Les détaillants s'empressent d'adopter de nouvelles technologies, comme le scanneur à main déployé par Walmart dans 22 magasins canadiens, afin de se donner un avantage dans un domaine où la rivalité est féroce. Des experts préviennent toutefois que cet engouement pour l'automatisation menace des emplois déjà précaires.

Walmart a ajouté lundi 20 magasins de la Colombie-Britannique, de l'Alberta et de l'Ontario à ceux où ses clients peuvent utiliser ces scanneurs pour faire leurs emplettes. Le consommateur se dirige ensuite vers une caisse libre-service ou vers une caisse normale pour régler sa facture.

Walmart prévoit implanter ces scanneurs dans d'autres magasins canadiens. Le détaillant pourrait éventuellement les abandonner au profit d'une application que les clients installeraient sur leur téléphone intelligent, comme celle déjà utilisée aux États-Unis.

Si les compagnies promettent que cette automatisation n'enverra aucun employé au chômage, les experts croient que la tendance à long terme est sombre pour certains.

«Je pense que toute entreprise de bonne taille qui investit aujourd'hui dans la technologie le fait dans l'espoir de réduire ses coûts et d'augmenter son efficacité, dit Sunil Johal, de l'Université de Toronto. Elles ne feront pas ça (...) si elles ne procèdent pas aussi à des réductions de leur main-d'oeuvre.»

Walmart maintient que son objectif n'est pas d'abolir des emplois en douce. Le géant du commerce de détail veut plutôt aider les consommateurs à respecter leur budget et leur offrir une manière pratique de régler leurs achats, soutient par courriel le porte-parole Alex Robertson.

«Soyons clairs: le but de cette initiative n'est pas de réduire la main-d'oeuvre, écrit-il. Nous avions besoin de (caissiers/caissières) hier, nous en avons besoin aujourd'hui et nous en aurons besoin demain.»

Cela pourra être vrai à court terme, réplique M. Johal, puisque les consommateurs ont besoin de temps pour apprivoiser une nouvelle technologie.

Quand McDonald's du Canada a annoncé l'introduction de kiosques libre-service en 2015, la chaîne de restauration rapide a indiqué que 15 000 emplois seraient créés puisqu'elle aurait besoin de gens pour accueillir les clients et les aider à utiliser ces kiosques.

Mais à moyen et long terme, poursuit M. Johal, cela pourra changer puisqu'il est évident que les compagnies adoptent la technologie pour réduire leurs coûts.

«Je serais stupéfait si, d'ici un an ou deux, cette arrivée de l'automatisation n'entraîne pas des coupures», dit-il, en précisant que cela pourra se traduire par des pertes d'emplois ou une réduction des heures travaillées.

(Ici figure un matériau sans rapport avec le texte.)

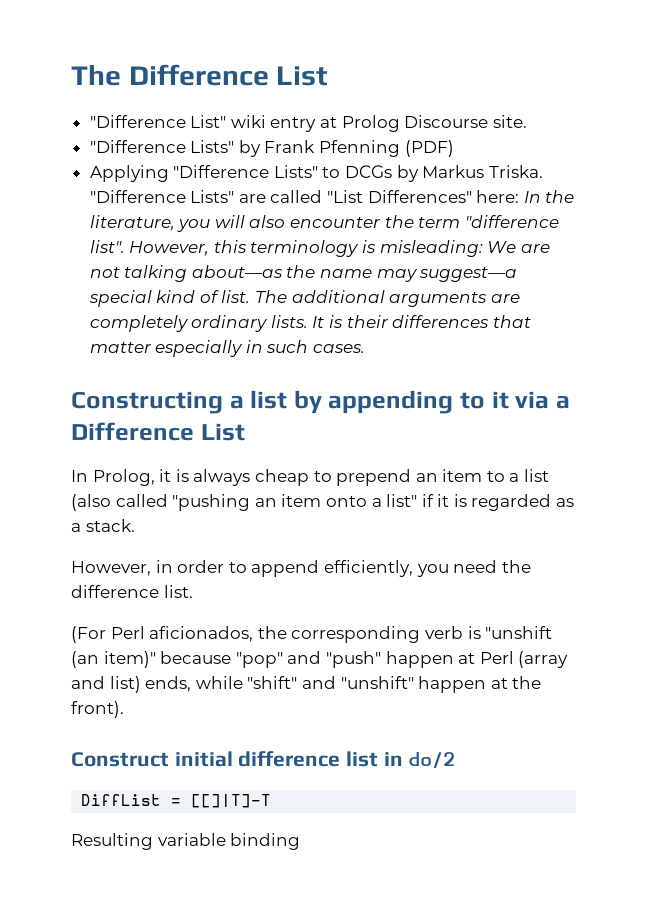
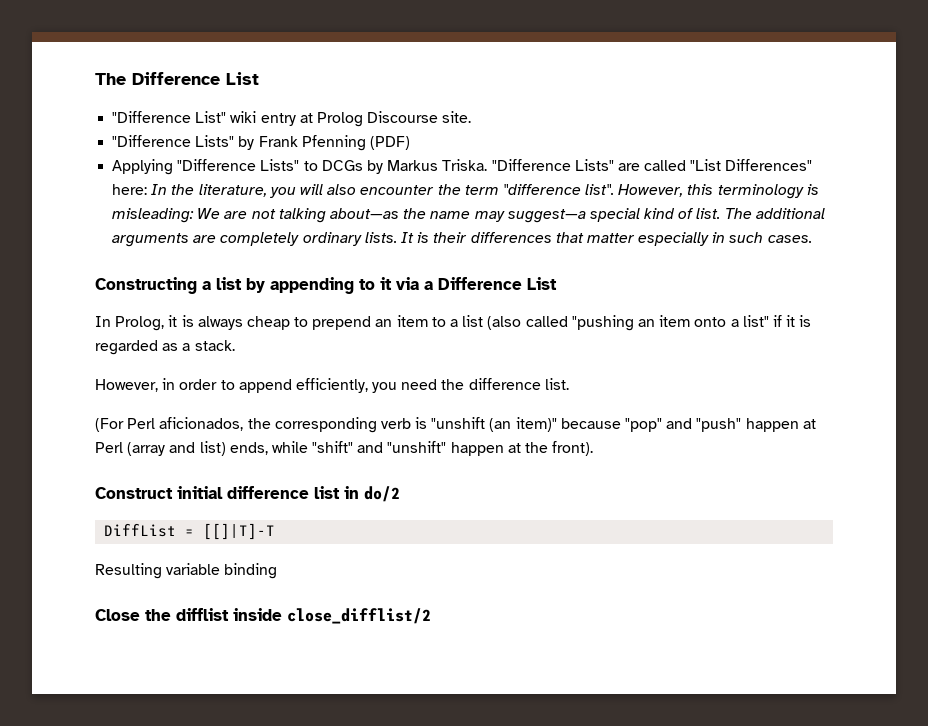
(301, 841) none -> [95,608,431,624] // Close the difflist inside close_difflist/2

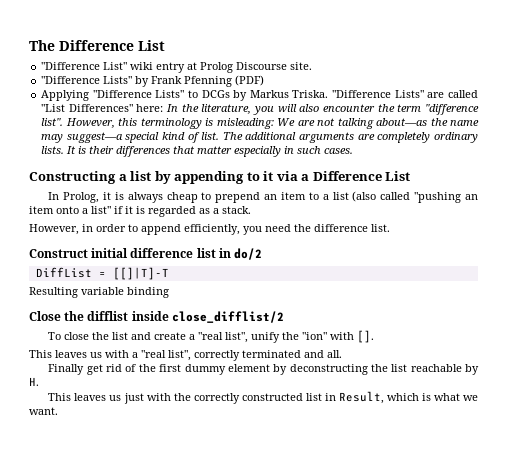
[95,417,816,433] [95,441,594,456] // (For Perl aficionados, the corresponding verb is "unshift (an item)" because "pop" and "push" happen at Perl (array and list) ends, while "shift" and "unshift" happen at the front). -> (390, 228) none
(431, 616) none -> [48,330,375,343] [29,350,342,361] [48,364,480,375] [29,377,39,386] [48,391,479,404] [29,407,58,415] // To close the list and create a "real list", unify the "ion" with []. // This leaves us with a "real list", correctly terminated and all. // Finally get rid of the first dummy element by deconstructing the list reachable by H. // This leaves us just with the correctly constructed list in Result, which is what we want.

Les vendeurs/vendeuses et les caissiers/caissières comptent parmi les cinq emplois les plus menacés par l'automatisation, selon un rapport publié en 2016 par l'Institut Brookfield pour l'innovation et l'entrepreneuriat. Le document ajoute que 42 pour cent de la main-d'oeuvre canadienne pourrait être touchée par l'automatisation d'ici dix ou vingt ans, y compris 656 000 vendeurs/vendeuses et 309 000 caissiers/caissières.

Le commerce de détail compte parmi les secteurs les plus compétitifs en Amérique du Nord, dit le directeur de l'Institut, Sean Mullin, et le mastodonte Amazon arrive en tête des compagnies qui ouvrent de plus en plus la porte à la technologie.

«Je pense donc que tout le monde craint (...) que s'ils ne sautent pas dans la mêlée et s'ils ne commencent pas à utiliser de plus en plus l'automatisation et la technologie, qu'ils ne pourront pas rivaliser dans l'avenir et ils seront essentiellement poussés à la faillite», explique-t-il.

Au Canada, la hausse prochaine du salaire minimum en Ontario et en Alberta exerce une pression supplémentaire sur les compagnies, selon M. Johal. «La prochaine étape logique pour ces compagnies est d'étudier des solutions technologiques pour réduire leur masse salariale», précise-t-il.

Si les vendeurs/vendeuses et les caissiers/caissières risquent de faire les frais de cette automatisation, dit M. Mullin, la technologie crée historiquement plus d'emplois qu'elle n'en anéantit. Il concède toutefois que cette tendance s'applique davantage aux employés très spécialisés qui sont plus difficiles à remplacer par des robots.